Swans have long been sacred to many ancient shamanic cultures throughout the world. In the newly released Origins of the Gods, Gregory Little wrote: “The Algonquin tribes revered swans, and the Navajo saw four swans located at the four corners of the world. Other tribes had powerful swan clans.” Co-author Andrew Collins also has been connecting similar dots in his research and investigations, pointing out a swan wing found at a burial site in Vedback, Denmark dated approximately 5,000 BCE, swan pendants at Lake Baikal found in southcentral Siberia dated to 24,000 years ago, and a remarkable cave site called the Qesem Cave, not far from Tel Aviv, Israel, undoubtedly a ver-ry ancient shamanistic site with a swan wing bone thought to be 300,000 years or more in age! Andrew was actually taken there by archeologists working on the site and got to examine and handle many of the remarkable artifacts collected there. Greg and Andrew are boots on the ground authors and their newly released book is a treasure trove of unique insight and information.
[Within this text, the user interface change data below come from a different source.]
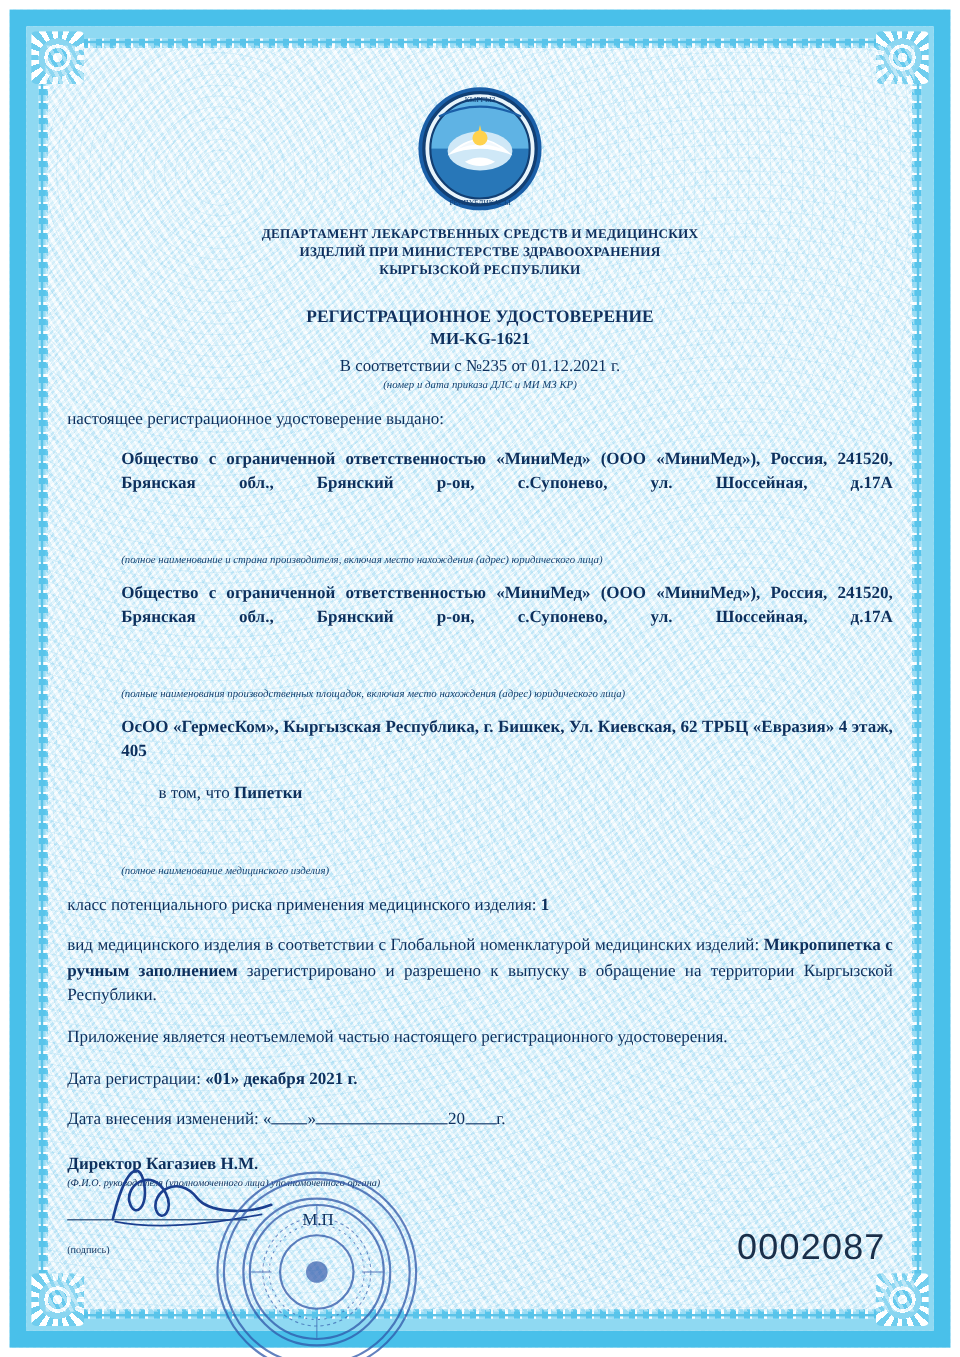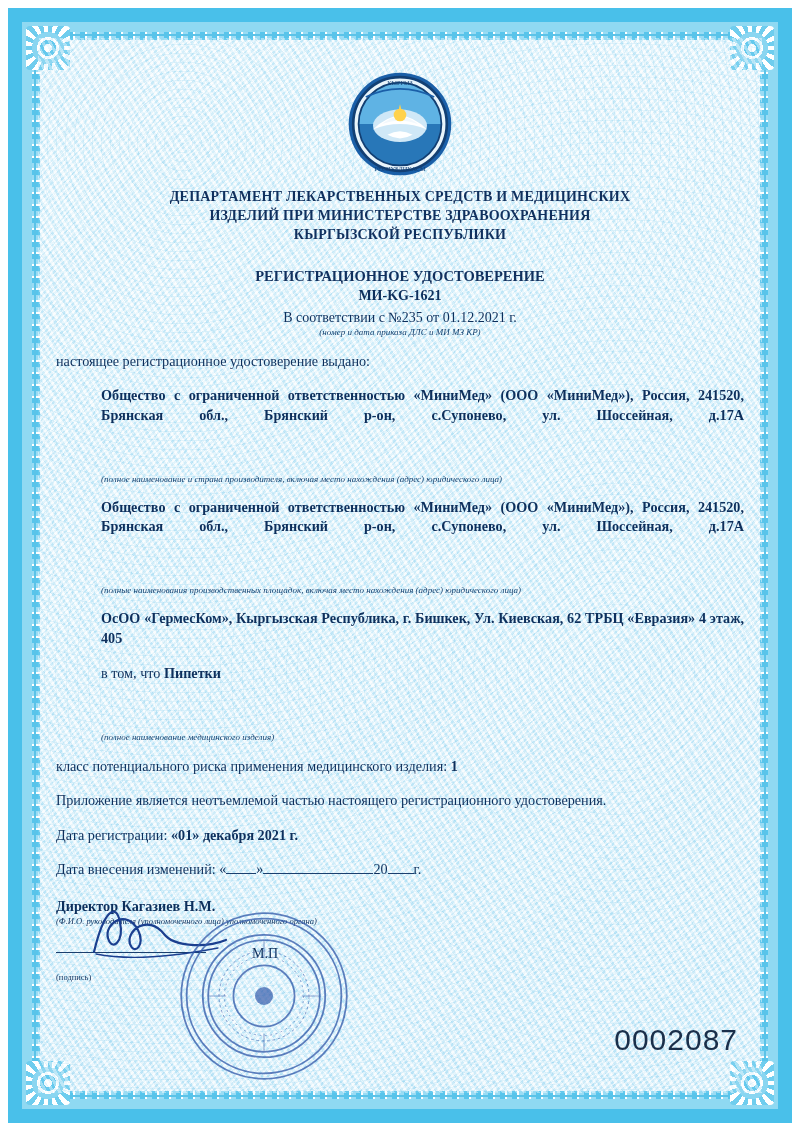"ДЕПАРТАМЕНТ ЛЕКАРСТВЕННЫХ СРЕДСТВ И" .org-title { font-size: 14px -> 11px }
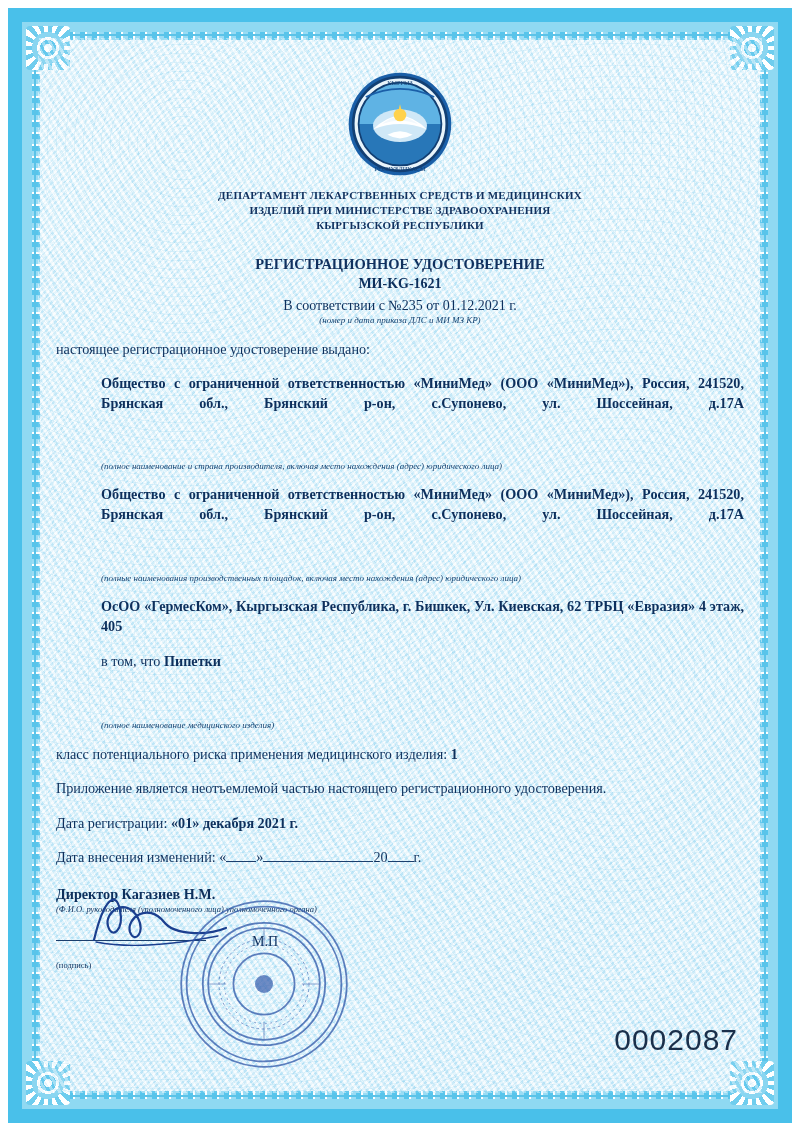"в том, что Пипетки" .body-text.nomargin { margin-left: none -> 31px }
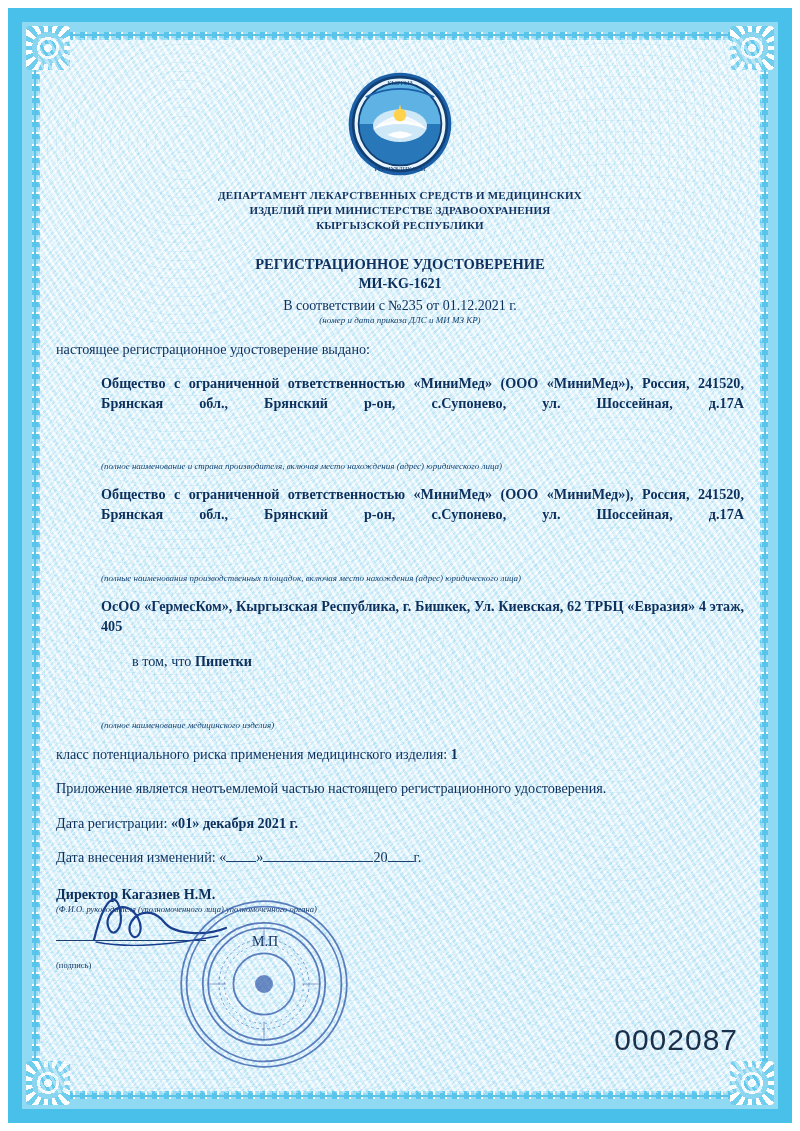"вид медицинского изделия в соответствии" div.body-text { html: none -> <div> <span>вид медицинского изделия в соответствии с Глобальной номенклатурой медицинских изделий:</span> <b>Микропипетка с ручным заполнением</b> <span>зарегистрировано и разрешено к выпуску в обращение на территории Кыргызской Республики.</span> </div> }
In the February 2015 edition of Alternate Perceptions, author Mary Sutherland contributed an article to us entitled Jennie The Lake Monster – Lake Geneva, Wisconsin. Sutherland wrote:

At its deepest point of 142 feet, Lake Geneva is considered to be the second deepest lake in Wisconsin. It’s eight and half square miles of water is fed by underground springs. In these waters, lurks the giant lake monster, the locals call “Jennie”. According to an article by Herbert Wagner in “Wisconsin Outdoor Journal”, it was here in these deep waters where powerful sorcerers summoned the “Water Panthers”.

Lake Geneva, located in Walworth County has a long history of monster stories. The early indigenous people documented these strange water creatures by creating earthen mounds to depict their size and shape. Known today as “Panther” Mounds, these effigies once adorned the shore of Flat Iron Park in the city of Lake Geneva. Another one of these effigy type mounds is located between Burlington and New Munster off Hwy 83. From their oral history, The Potawatomi Indians tell of the great battles that took place between the “Water Panthers” and the “Thunderbirds” off the shores of a peninsula called Conference Point. The waters off this point are the deepest part of the lake and reported to be the site of mystical events. According to “Wisconsin Indian Place Legends”, re-told by Linda Godfrey in her book “Monsters of Wisconsin”, Native American Indian Legend tells about how the Thunderbirds dropped their huge eggs at the water monsters that defended themselves by rolling the waters back at them. The greatest force of the battles, allegedly carved the bluffs around Devil's Lake near Baraboo. The Thunderbirds won and flew away into the sky to places unknown. Sightings of The Water Panthers that survived these great battles bear evidence today of a time long forgotten by modern man.